• Task details: Would you repeat all of the records underneath, exactly as written?

• Information given:
▬▬▬▬▬▬

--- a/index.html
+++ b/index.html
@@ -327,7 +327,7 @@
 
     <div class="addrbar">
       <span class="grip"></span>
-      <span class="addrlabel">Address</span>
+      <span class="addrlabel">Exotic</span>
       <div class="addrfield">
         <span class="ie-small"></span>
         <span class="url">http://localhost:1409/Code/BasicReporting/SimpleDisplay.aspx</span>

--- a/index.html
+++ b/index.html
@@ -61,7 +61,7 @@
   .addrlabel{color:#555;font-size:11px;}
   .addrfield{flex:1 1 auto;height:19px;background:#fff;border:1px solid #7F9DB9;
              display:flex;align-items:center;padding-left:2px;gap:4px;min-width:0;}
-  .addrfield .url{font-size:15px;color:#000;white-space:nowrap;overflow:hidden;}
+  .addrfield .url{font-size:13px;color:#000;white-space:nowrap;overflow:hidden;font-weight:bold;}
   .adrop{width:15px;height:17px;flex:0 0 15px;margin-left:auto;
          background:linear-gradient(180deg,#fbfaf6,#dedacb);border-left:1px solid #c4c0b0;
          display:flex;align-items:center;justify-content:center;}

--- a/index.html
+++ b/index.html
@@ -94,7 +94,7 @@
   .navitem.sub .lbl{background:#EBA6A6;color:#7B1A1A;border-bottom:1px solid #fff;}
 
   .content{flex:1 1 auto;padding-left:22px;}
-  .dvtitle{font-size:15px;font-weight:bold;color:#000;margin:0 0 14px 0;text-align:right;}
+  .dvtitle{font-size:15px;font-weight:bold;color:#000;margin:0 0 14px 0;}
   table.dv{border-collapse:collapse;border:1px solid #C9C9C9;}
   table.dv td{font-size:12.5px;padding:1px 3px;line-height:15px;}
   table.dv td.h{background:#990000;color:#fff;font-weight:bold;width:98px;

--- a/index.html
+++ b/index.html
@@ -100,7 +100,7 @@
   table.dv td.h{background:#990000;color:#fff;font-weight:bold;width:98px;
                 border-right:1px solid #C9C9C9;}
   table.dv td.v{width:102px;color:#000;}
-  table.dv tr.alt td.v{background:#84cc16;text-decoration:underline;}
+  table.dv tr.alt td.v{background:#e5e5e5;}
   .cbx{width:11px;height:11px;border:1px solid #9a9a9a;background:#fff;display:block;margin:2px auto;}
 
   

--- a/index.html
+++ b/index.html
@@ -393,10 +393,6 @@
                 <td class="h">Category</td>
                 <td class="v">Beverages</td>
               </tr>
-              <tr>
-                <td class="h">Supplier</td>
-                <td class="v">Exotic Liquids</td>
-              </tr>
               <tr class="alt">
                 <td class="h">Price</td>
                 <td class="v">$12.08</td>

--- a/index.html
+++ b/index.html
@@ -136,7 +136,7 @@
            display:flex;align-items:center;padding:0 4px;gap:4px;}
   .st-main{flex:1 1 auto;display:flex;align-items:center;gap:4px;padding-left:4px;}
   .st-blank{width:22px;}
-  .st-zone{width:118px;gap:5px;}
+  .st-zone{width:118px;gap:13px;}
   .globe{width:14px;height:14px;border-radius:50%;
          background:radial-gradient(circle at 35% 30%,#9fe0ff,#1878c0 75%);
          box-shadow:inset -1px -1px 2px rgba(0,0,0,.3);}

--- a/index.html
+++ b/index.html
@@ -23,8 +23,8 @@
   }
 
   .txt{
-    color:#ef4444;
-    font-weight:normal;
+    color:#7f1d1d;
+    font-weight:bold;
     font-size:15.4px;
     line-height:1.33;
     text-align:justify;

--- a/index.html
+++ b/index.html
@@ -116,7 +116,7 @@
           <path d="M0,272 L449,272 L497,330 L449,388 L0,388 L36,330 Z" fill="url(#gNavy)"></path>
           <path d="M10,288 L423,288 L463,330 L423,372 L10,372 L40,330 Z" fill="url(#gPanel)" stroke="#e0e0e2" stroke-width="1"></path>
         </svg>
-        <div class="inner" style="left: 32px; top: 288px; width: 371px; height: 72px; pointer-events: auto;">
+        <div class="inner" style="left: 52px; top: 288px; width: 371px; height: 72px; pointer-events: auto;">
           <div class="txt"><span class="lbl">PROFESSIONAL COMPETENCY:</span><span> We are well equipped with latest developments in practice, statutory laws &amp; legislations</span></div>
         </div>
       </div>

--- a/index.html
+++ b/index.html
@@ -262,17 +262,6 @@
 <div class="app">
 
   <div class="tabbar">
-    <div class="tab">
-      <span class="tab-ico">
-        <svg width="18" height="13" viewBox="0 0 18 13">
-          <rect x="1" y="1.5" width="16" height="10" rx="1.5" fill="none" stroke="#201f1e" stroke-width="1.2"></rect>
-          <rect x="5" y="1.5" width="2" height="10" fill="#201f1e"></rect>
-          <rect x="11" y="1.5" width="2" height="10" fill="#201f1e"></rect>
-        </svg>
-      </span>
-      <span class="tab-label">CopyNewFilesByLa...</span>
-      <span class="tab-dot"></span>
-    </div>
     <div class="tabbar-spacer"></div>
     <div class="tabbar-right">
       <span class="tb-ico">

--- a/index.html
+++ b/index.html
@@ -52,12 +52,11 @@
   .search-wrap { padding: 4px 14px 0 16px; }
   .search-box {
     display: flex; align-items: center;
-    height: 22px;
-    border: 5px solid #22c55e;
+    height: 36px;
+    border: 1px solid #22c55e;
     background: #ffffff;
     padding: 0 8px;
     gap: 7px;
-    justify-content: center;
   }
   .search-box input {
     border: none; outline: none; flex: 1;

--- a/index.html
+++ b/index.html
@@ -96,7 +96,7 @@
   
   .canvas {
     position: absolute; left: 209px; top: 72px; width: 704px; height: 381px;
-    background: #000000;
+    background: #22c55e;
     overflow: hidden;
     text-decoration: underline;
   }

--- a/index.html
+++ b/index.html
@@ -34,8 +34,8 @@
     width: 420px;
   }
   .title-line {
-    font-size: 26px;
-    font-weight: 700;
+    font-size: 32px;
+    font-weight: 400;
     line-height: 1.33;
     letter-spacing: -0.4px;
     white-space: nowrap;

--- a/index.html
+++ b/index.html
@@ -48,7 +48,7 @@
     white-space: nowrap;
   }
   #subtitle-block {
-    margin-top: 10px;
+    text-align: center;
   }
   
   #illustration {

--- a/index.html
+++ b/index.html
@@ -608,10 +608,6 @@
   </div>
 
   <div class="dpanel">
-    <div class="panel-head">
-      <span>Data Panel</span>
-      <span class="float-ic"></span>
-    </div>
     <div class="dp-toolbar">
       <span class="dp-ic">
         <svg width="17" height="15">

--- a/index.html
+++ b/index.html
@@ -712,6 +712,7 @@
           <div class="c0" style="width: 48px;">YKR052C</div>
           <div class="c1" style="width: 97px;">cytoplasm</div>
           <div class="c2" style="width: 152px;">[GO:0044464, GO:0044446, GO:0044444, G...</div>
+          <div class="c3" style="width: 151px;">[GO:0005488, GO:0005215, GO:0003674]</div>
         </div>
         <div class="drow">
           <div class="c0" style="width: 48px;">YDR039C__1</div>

▬▬▬▬▬▬

• Task response:
--- a/index.html
+++ b/index.html
@@ -327,7 +327,7 @@
 
     <div class="addrbar">
       <span class="grip"></span>
-      <span class="addrlabel">Address</span>
+      <span class="addrlabel">Exotic</span>
       <div class="addrfield">
         <span class="ie-small"></span>
         <span class="url">http://localhost:1409/Code/BasicReporting/SimpleDisplay.aspx</span>

--- a/index.html
+++ b/index.html
@@ -61,7 +61,7 @@
   .addrlabel{color:#555;font-size:11px;}
   .addrfield{flex:1 1 auto;height:19px;background:#fff;border:1px solid #7F9DB9;
              display:flex;align-items:center;padding-left:2px;gap:4px;min-width:0;}
-  .addrfield .url{font-size:15px;color:#000;white-space:nowrap;overflow:hidden;}
+  .addrfield .url{font-size:13px;color:#000;white-space:nowrap;overflow:hidden;font-weight:bold;}
   .adrop{width:15px;height:17px;flex:0 0 15px;margin-left:auto;
          background:linear-gradient(180deg,#fbfaf6,#dedacb);border-left:1px solid #c4c0b0;
          display:flex;align-items:center;justify-content:center;}

--- a/index.html
+++ b/index.html
@@ -94,7 +94,7 @@
   .navitem.sub .lbl{background:#EBA6A6;color:#7B1A1A;border-bottom:1px solid #fff;}
 
   .content{flex:1 1 auto;padding-left:22px;}
-  .dvtitle{font-size:15px;font-weight:bold;color:#000;margin:0 0 14px 0;text-align:right;}
+  .dvtitle{font-size:15px;font-weight:bold;color:#000;margin:0 0 14px 0;}
   table.dv{border-collapse:collapse;border:1px solid #C9C9C9;}
   table.dv td{font-size:12.5px;padding:1px 3px;line-height:15px;}
   table.dv td.h{background:#990000;color:#fff;font-weight:bold;width:98px;

--- a/index.html
+++ b/index.html
@@ -100,7 +100,7 @@
   table.dv td.h{background:#990000;color:#fff;font-weight:bold;width:98px;
                 border-right:1px solid #C9C9C9;}
   table.dv td.v{width:102px;color:#000;}
-  table.dv tr.alt td.v{background:#84cc16;text-decoration:underline;}
+  table.dv tr.alt td.v{background:#e5e5e5;}
   .cbx{width:11px;height:11px;border:1px solid #9a9a9a;background:#fff;display:block;margin:2px auto;}
 
   

--- a/index.html
+++ b/index.html
@@ -393,10 +393,6 @@
                 <td class="h">Category</td>
                 <td class="v">Beverages</td>
               </tr>
-              <tr>
-                <td class="h">Supplier</td>
-                <td class="v">Exotic Liquids</td>
-              </tr>
               <tr class="alt">
                 <td class="h">Price</td>
                 <td class="v">$12.08</td>

--- a/index.html
+++ b/index.html
@@ -136,7 +136,7 @@
            display:flex;align-items:center;padding:0 4px;gap:4px;}
   .st-main{flex:1 1 auto;display:flex;align-items:center;gap:4px;padding-left:4px;}
   .st-blank{width:22px;}
-  .st-zone{width:118px;gap:5px;}
+  .st-zone{width:118px;gap:13px;}
   .globe{width:14px;height:14px;border-radius:50%;
          background:radial-gradient(circle at 35% 30%,#9fe0ff,#1878c0 75%);
          box-shadow:inset -1px -1px 2px rgba(0,0,0,.3);}

--- a/index.html
+++ b/index.html
@@ -23,8 +23,8 @@
   }
 
   .txt{
-    color:#ef4444;
-    font-weight:normal;
+    color:#7f1d1d;
+    font-weight:bold;
     font-size:15.4px;
     line-height:1.33;
     text-align:justify;

--- a/index.html
+++ b/index.html
@@ -116,7 +116,7 @@
           <path d="M0,272 L449,272 L497,330 L449,388 L0,388 L36,330 Z" fill="url(#gNavy)"></path>
           <path d="M10,288 L423,288 L463,330 L423,372 L10,372 L40,330 Z" fill="url(#gPanel)" stroke="#e0e0e2" stroke-width="1"></path>
         </svg>
-        <div class="inner" style="left: 32px; top: 288px; width: 371px; height: 72px; pointer-events: auto;">
+        <div class="inner" style="left: 52px; top: 288px; width: 371px; height: 72px; pointer-events: auto;">
           <div class="txt"><span class="lbl">PROFESSIONAL COMPETENCY:</span><span> We are well equipped with latest developments in practice, statutory laws &amp; legislations</span></div>
         </div>
       </div>

--- a/index.html
+++ b/index.html
@@ -262,17 +262,6 @@
 <div class="app">
 
   <div class="tabbar">
-    <div class="tab">
-      <span class="tab-ico">
-        <svg width="18" height="13" viewBox="0 0 18 13">
-          <rect x="1" y="1.5" width="16" height="10" rx="1.5" fill="none" stroke="#201f1e" stroke-width="1.2"></rect>
-          <rect x="5" y="1.5" width="2" height="10" fill="#201f1e"></rect>
-          <rect x="11" y="1.5" width="2" height="10" fill="#201f1e"></rect>
-        </svg>
-      </span>
-      <span class="tab-label">CopyNewFilesByLa...</span>
-      <span class="tab-dot"></span>
-    </div>
     <div class="tabbar-spacer"></div>
     <div class="tabbar-right">
       <span class="tb-ico">

--- a/index.html
+++ b/index.html
@@ -52,12 +52,11 @@
   .search-wrap { padding: 4px 14px 0 16px; }
   .search-box {
     display: flex; align-items: center;
-    height: 22px;
-    border: 5px solid #22c55e;
+    height: 36px;
+    border: 1px solid #22c55e;
     background: #ffffff;
     padding: 0 8px;
     gap: 7px;
-    justify-content: center;
   }
   .search-box input {
     border: none; outline: none; flex: 1;

--- a/index.html
+++ b/index.html
@@ -96,7 +96,7 @@
   
   .canvas {
     position: absolute; left: 209px; top: 72px; width: 704px; height: 381px;
-    background: #000000;
+    background: #22c55e;
     overflow: hidden;
     text-decoration: underline;
   }

--- a/index.html
+++ b/index.html
@@ -34,8 +34,8 @@
     width: 420px;
   }
   .title-line {
-    font-size: 26px;
-    font-weight: 700;
+    font-size: 32px;
+    font-weight: 400;
     line-height: 1.33;
     letter-spacing: -0.4px;
     white-space: nowrap;

--- a/index.html
+++ b/index.html
@@ -48,7 +48,7 @@
     white-space: nowrap;
   }
   #subtitle-block {
-    margin-top: 10px;
+    text-align: center;
   }
   
   #illustration {

--- a/index.html
+++ b/index.html
@@ -608,10 +608,6 @@
   </div>
 
   <div class="dpanel">
-    <div class="panel-head">
-      <span>Data Panel</span>
-      <span class="float-ic"></span>
-    </div>
     <div class="dp-toolbar">
       <span class="dp-ic">
         <svg width="17" height="15">

--- a/index.html
+++ b/index.html
@@ -712,6 +712,7 @@
           <div class="c0" style="width: 48px;">YKR052C</div>
           <div class="c1" style="width: 97px;">cytoplasm</div>
           <div class="c2" style="width: 152px;">[GO:0044464, GO:0044446, GO:0044444, G...</div>
+          <div class="c3" style="width: 151px;">[GO:0005488, GO:0005215, GO:0003674]</div>
         </div>
         <div class="drow">
           <div class="c0" style="width: 48px;">YDR039C__1</div>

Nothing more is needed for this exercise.